East Coast kids revel in snow days, but closures are rare on the West Coast, so the cancellation of Thursday's classes was a novelty for dozens of schools in San Francisco, Oakland, Berkeley, and Santa Cruz County.
Surfers welcomed the forecast of big, choppy waves with swells topping 15 feet, and ski resorts in the northern Sierra Nevada were hoping for more than 2 feet of snow.
Still, the storm rattled many people, and forecasters warned the impact could get worse. Mudslides were possible, especially in areas affected by this year's wildfires, and with as much as 8 inches of rain falling, rivers and creeks were rising fast.

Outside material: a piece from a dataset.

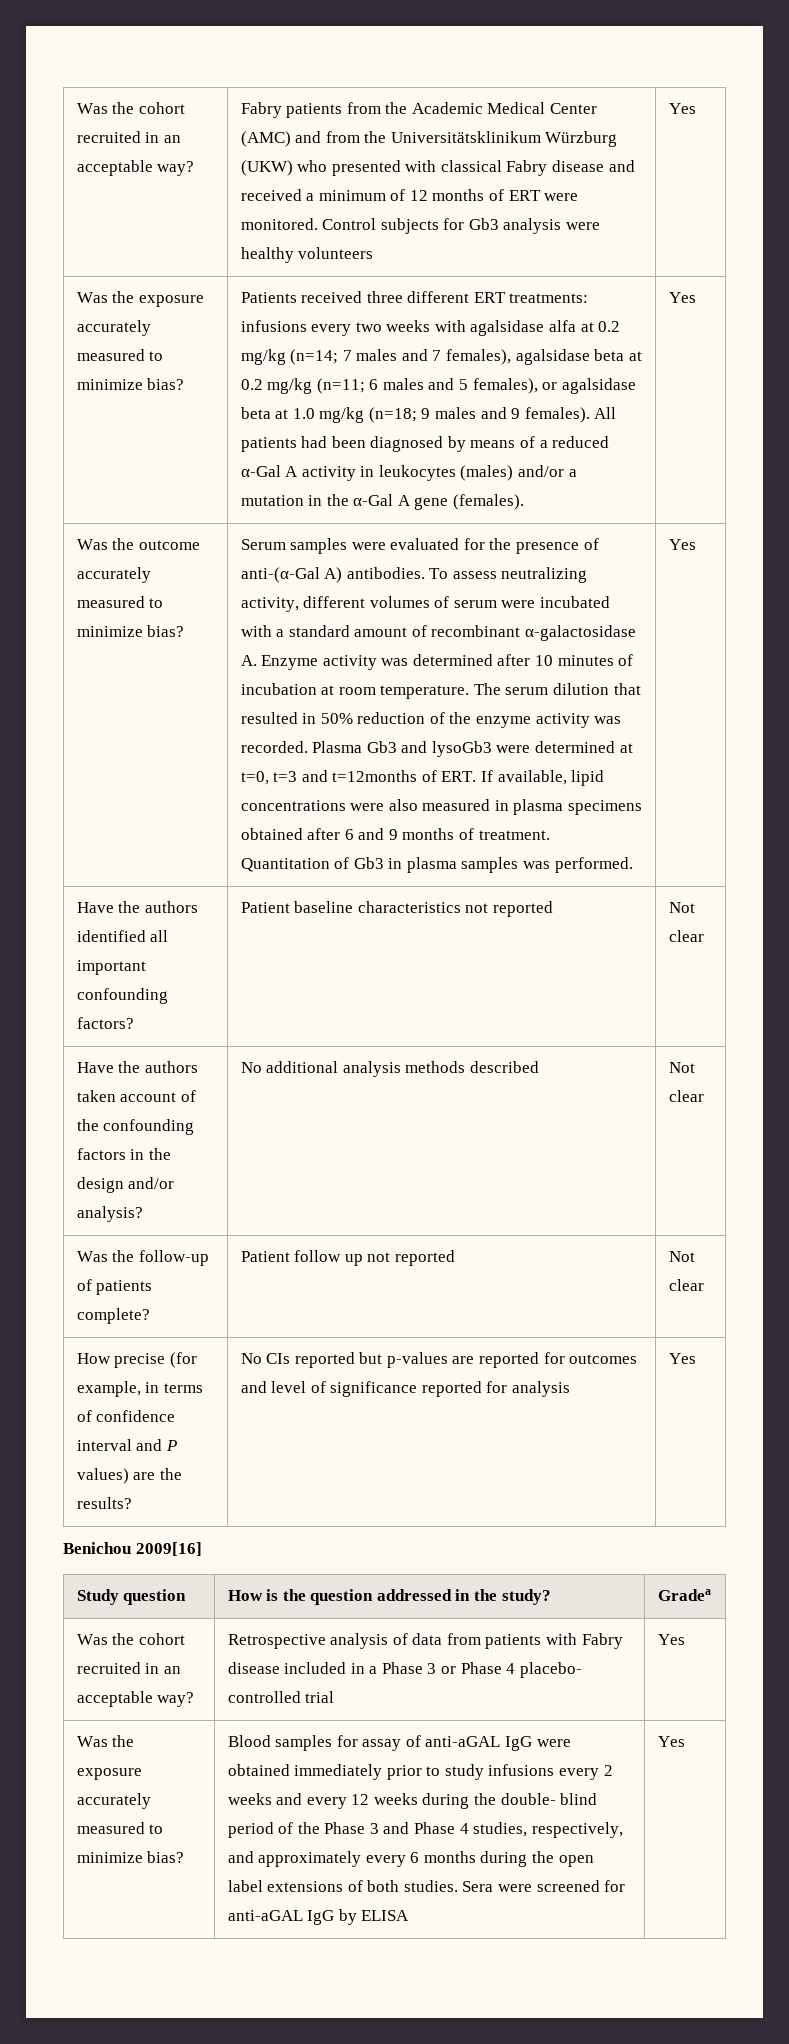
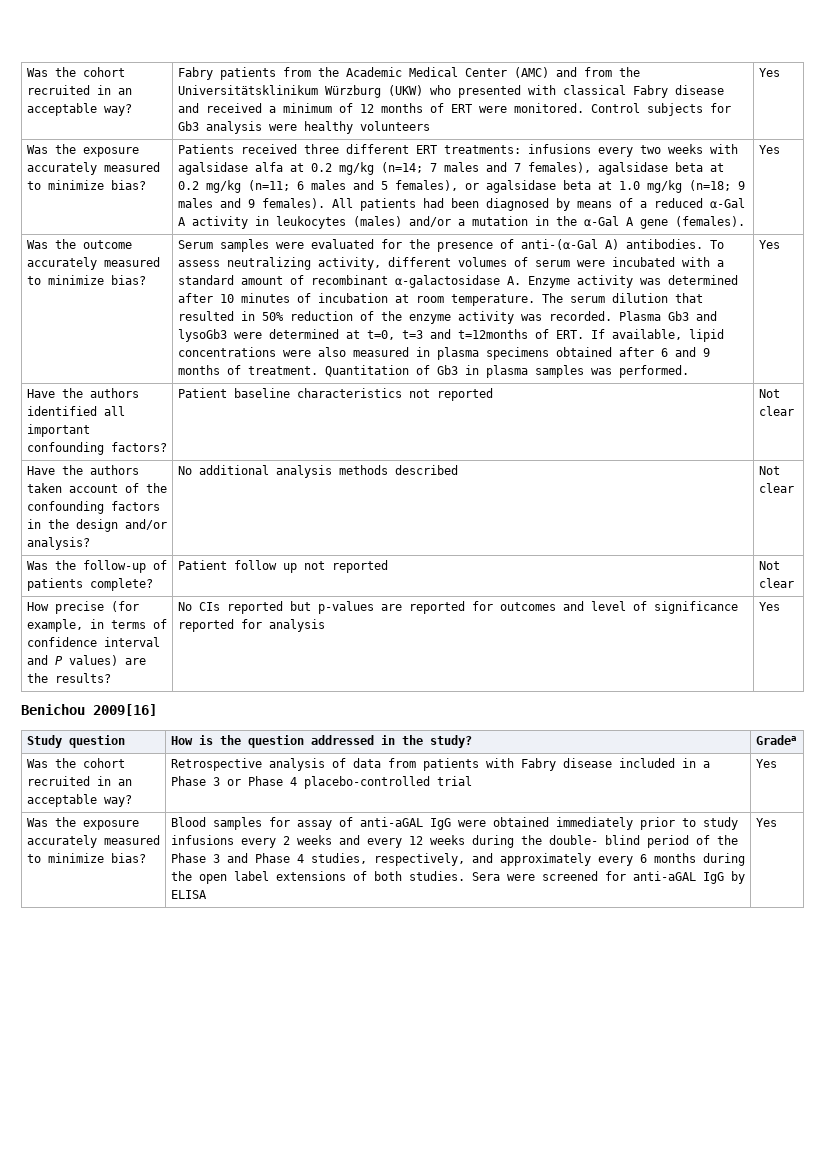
- Was the cohort recruited in an acceptable way? | Retrospective analysis of data from patients with Fabry disease included in a Phase 3 or Phase 4 placebo- controlled trial | Yes
+ Was the cohort recruited in an acceptable way? | Retrospective analysis of data from patients with Fabry disease included in a Phase 3 or Phase 4 placebo-controlled trial | Yes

In California's agricultural heartland, farmers need this good dousing — and many more — to make up for a severe drought caused by three consecutive dry years. This year's above-average rainfall has been welcome, but even this storm alone won't restore reservoirs to normal levels.
James McFarlane, a third-generation farmer in Fresno County, said the storm will provide "some Mother Nature-dictated time off out in the field," but rain this time of year makes for bigger fruit and better prices.
Northern Californians were warned days in advance of the coming storm, and many got ready: By Wednesday night some stores announced they had run out of water, batteries and flashlights, and some cities tweeted that they had no sandbags or sand left.